The Incredible Shrinking Superpower

Bush is a lame duck, and foreigners know it. But his successor, Republican or Democrat, will find that America's influence in the world is also at its lowest point since the end of the Cold War.

Bush's trip to Saudi Arabia [to unsuccessfully request the Saudi rulers to drop oil prices] offered a sobering answer [No!]. Unsaid was the fact that even if the Saudis could reduce gas and oil prices, why would they? They're making a lot of money and the U.S. doesn't have much leverage to convince them they ought to make less.

The Arab-Israeli peace process is no one's idea of an easy fix, but it's failing now, in part, because of American weakness. The U.S. has tried to rally Arab pressure on Hamas, only to see it grow stronger.

The most important of the tough issues Bush's successor will inherit in the region is the confrontation with Iran. Iran is shrugging off U.N. sanctions that Russia and China are ensuring remain half-hearted.

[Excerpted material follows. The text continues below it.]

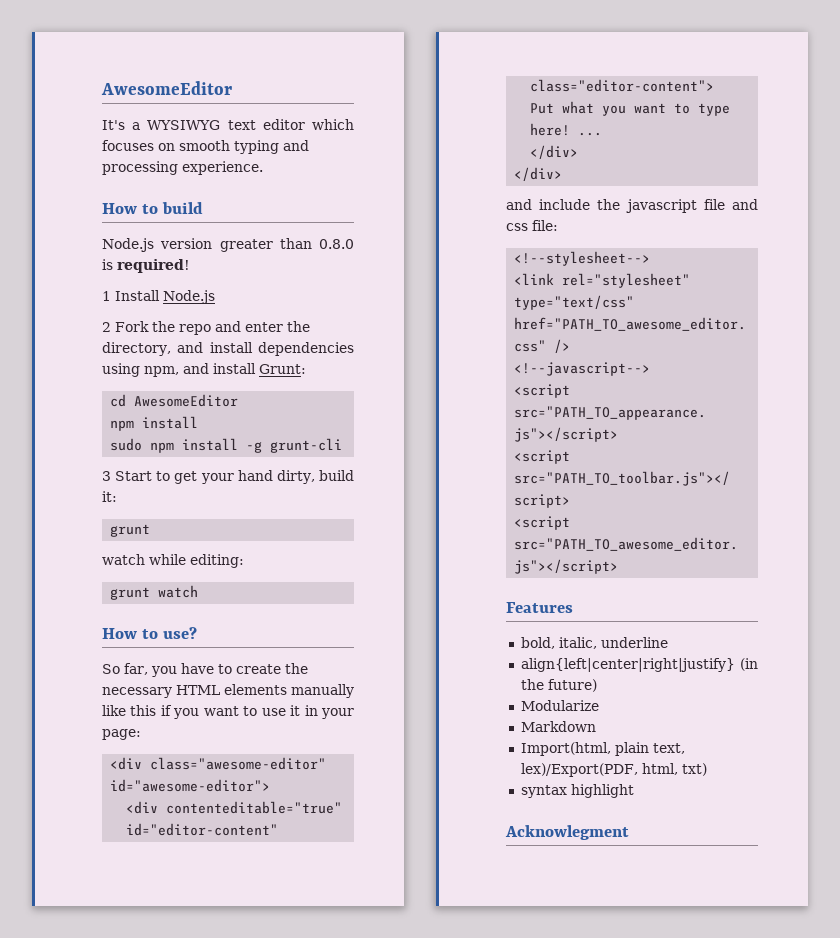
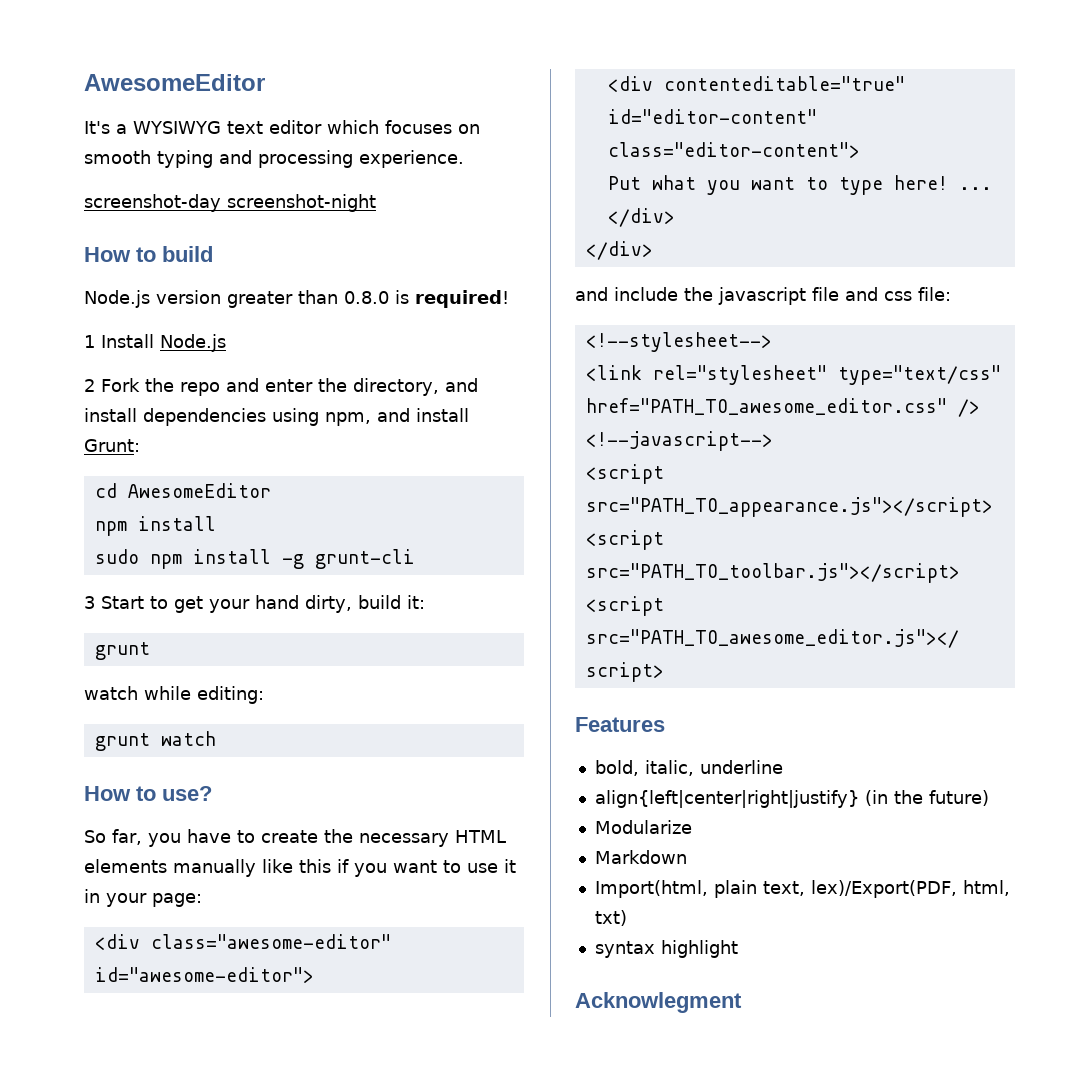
+ screenshot-day screenshot-night

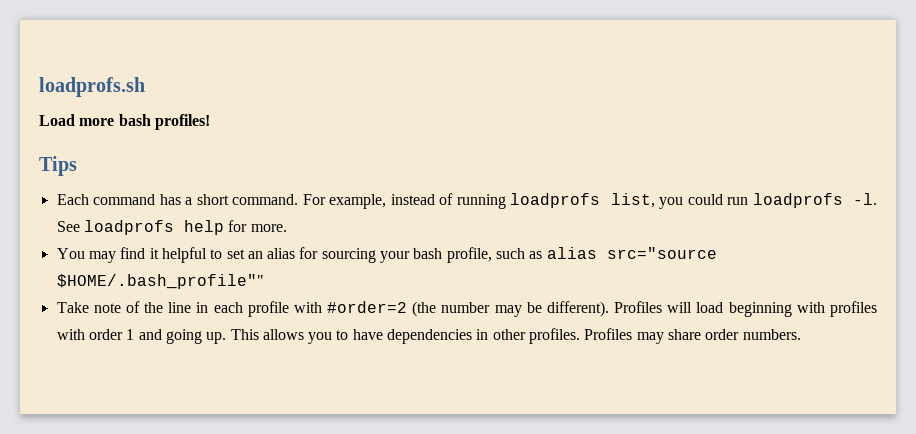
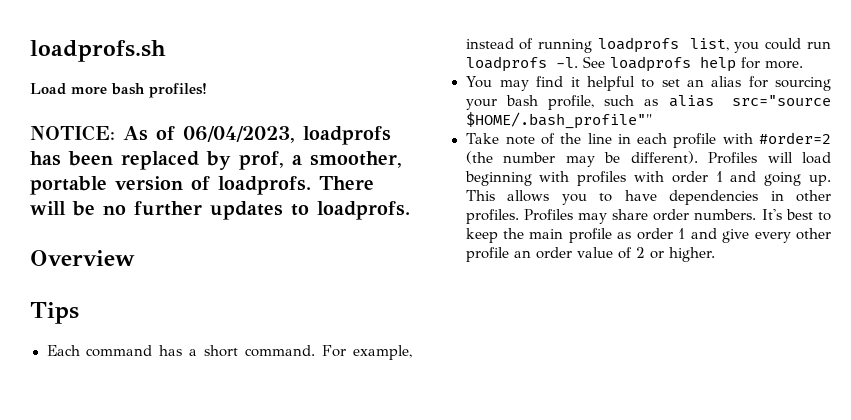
+ NOTICE: As of 06/04/2023, loadprofs has been replaced by prof, a smoother, portable version of loadprofs. There will be no further updates to loadprofs.
+ Overview
+ It's best to keep the main profile as order 1 and give every other profile an order value of 2 or higher.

And with the U.S. pinned down in Iraq and Afghanistan there's little Washington can do to scare Iran into changing its ambitions. On Sunday, on the flight back to Washington, when Condoleezza Rice was asked if there was any progress on pressuring Iran, she said, "The important thing is that the President significantly advanced the discussion about really using the strengths that this community of states [in the region] has." Translation: No.

Americans tend to think of the presidency as all-powerful, but much of its authority comes from the ability to convince the public to follow, and the same is sometimes true in diplomacy. The time when George W. Bush could perform that trick has long passed.

But if Americans are adjusting to the idea of a weak Bush, an even tougher mental leap awaits them once he leaves office: accepting that the U.S. isn't the force abroad it was just a few years ago. The next President's hardest job may be getting the country used to that.

[Excerpt of a Time article by Massimo Calbesi and Al Janadriyah]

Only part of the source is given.